* [WHAT IS EXPECTED]:
Please restate the records below verbatim, omitting every image they hold.

Before-and-after page screenshots:
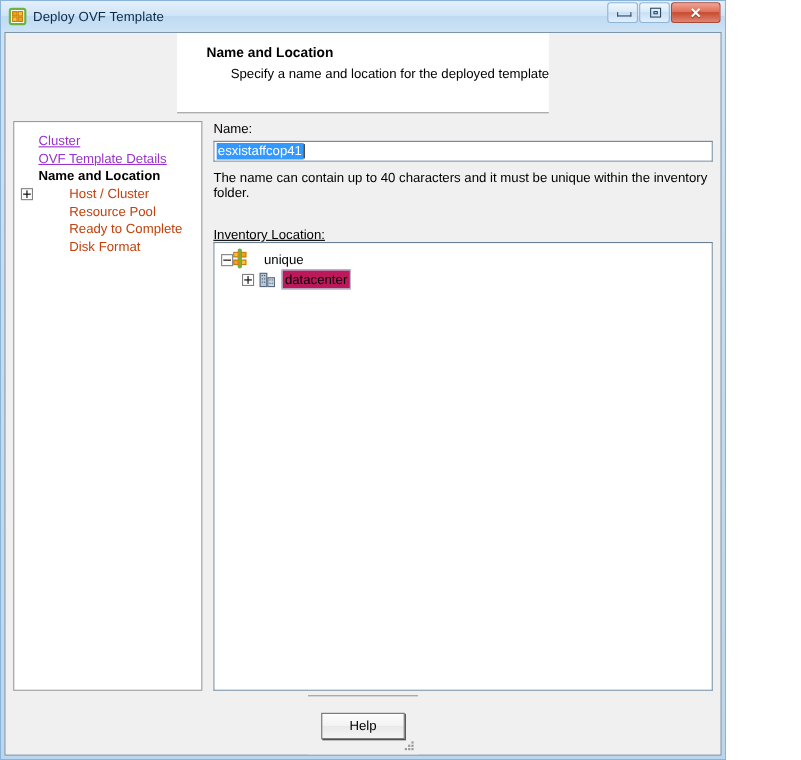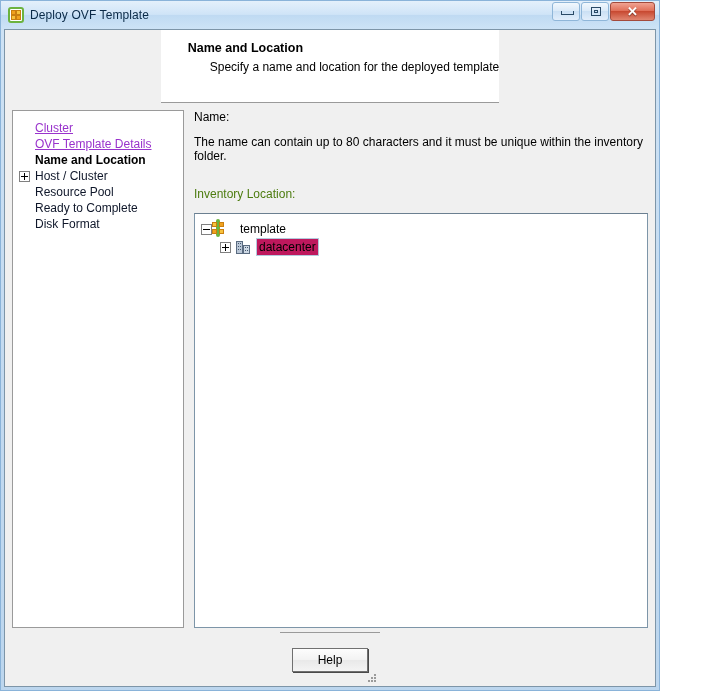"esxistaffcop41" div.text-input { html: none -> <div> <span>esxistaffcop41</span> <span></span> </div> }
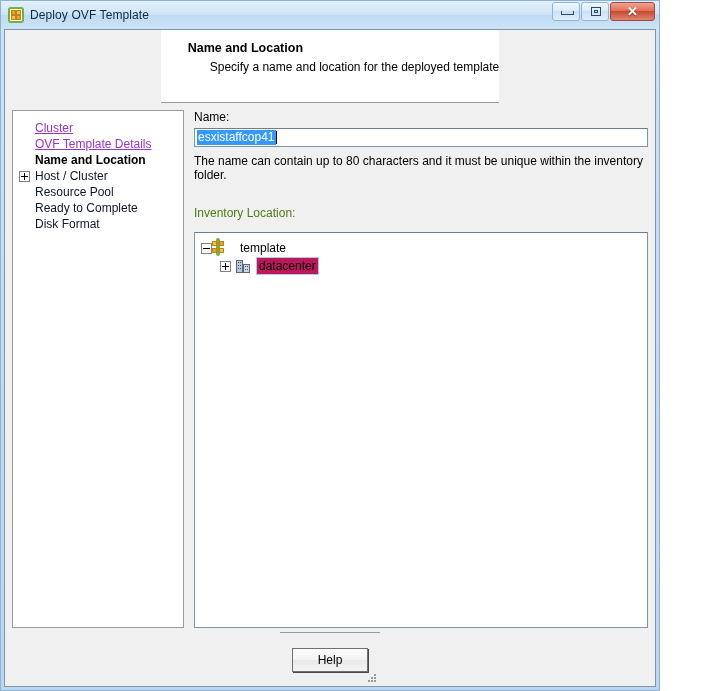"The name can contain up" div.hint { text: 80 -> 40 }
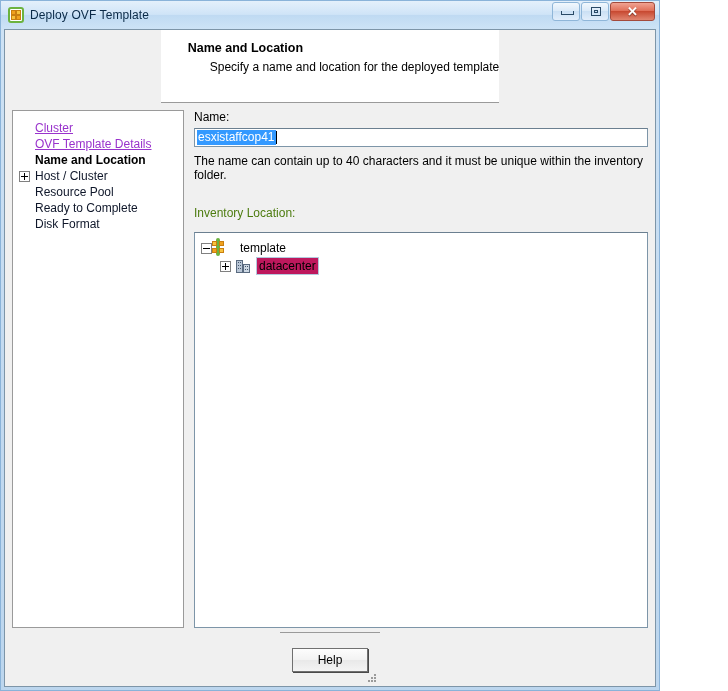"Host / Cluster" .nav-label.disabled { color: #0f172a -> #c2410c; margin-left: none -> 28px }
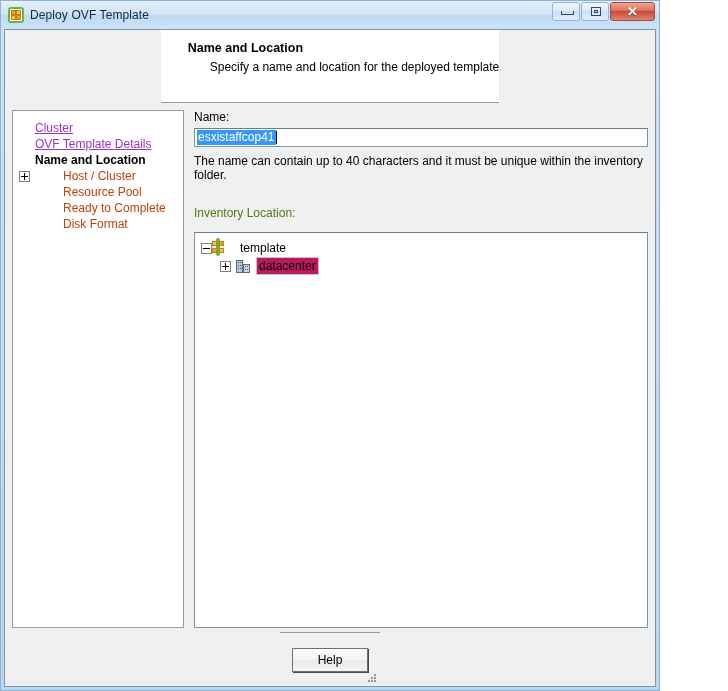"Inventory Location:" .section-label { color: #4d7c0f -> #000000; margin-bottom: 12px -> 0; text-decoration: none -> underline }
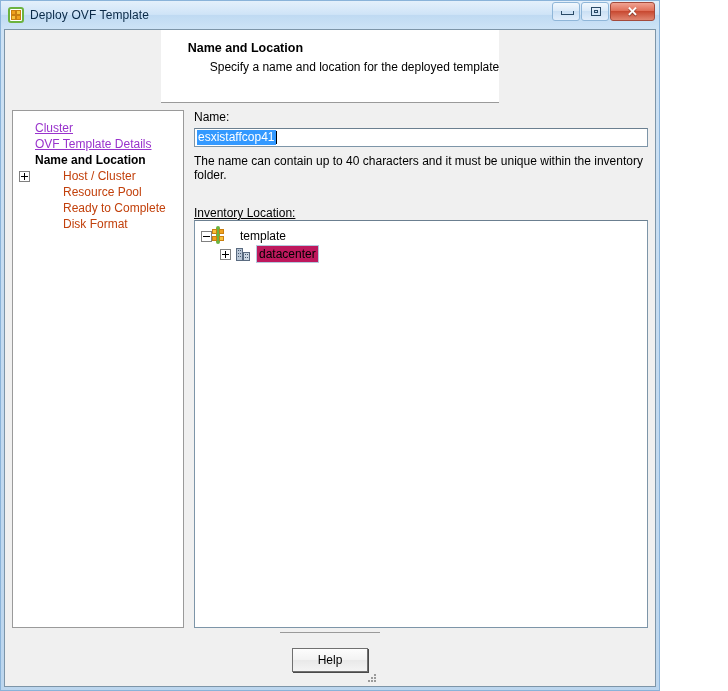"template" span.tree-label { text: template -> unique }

* [PROBLEM SOLUTION]:
"esxistaffcop41" div.text-input { html: none -> <div> <span>esxistaffcop41</span> <span></span> </div> }
"The name can contain up" div.hint { text: 80 -> 40 }
"Host / Cluster" .nav-label.disabled { color: #0f172a -> #c2410c; margin-left: none -> 28px }
"Inventory Location:" .section-label { color: #4d7c0f -> #000000; margin-bottom: 12px -> 0; text-decoration: none -> underline }
"template" span.tree-label { text: template -> unique }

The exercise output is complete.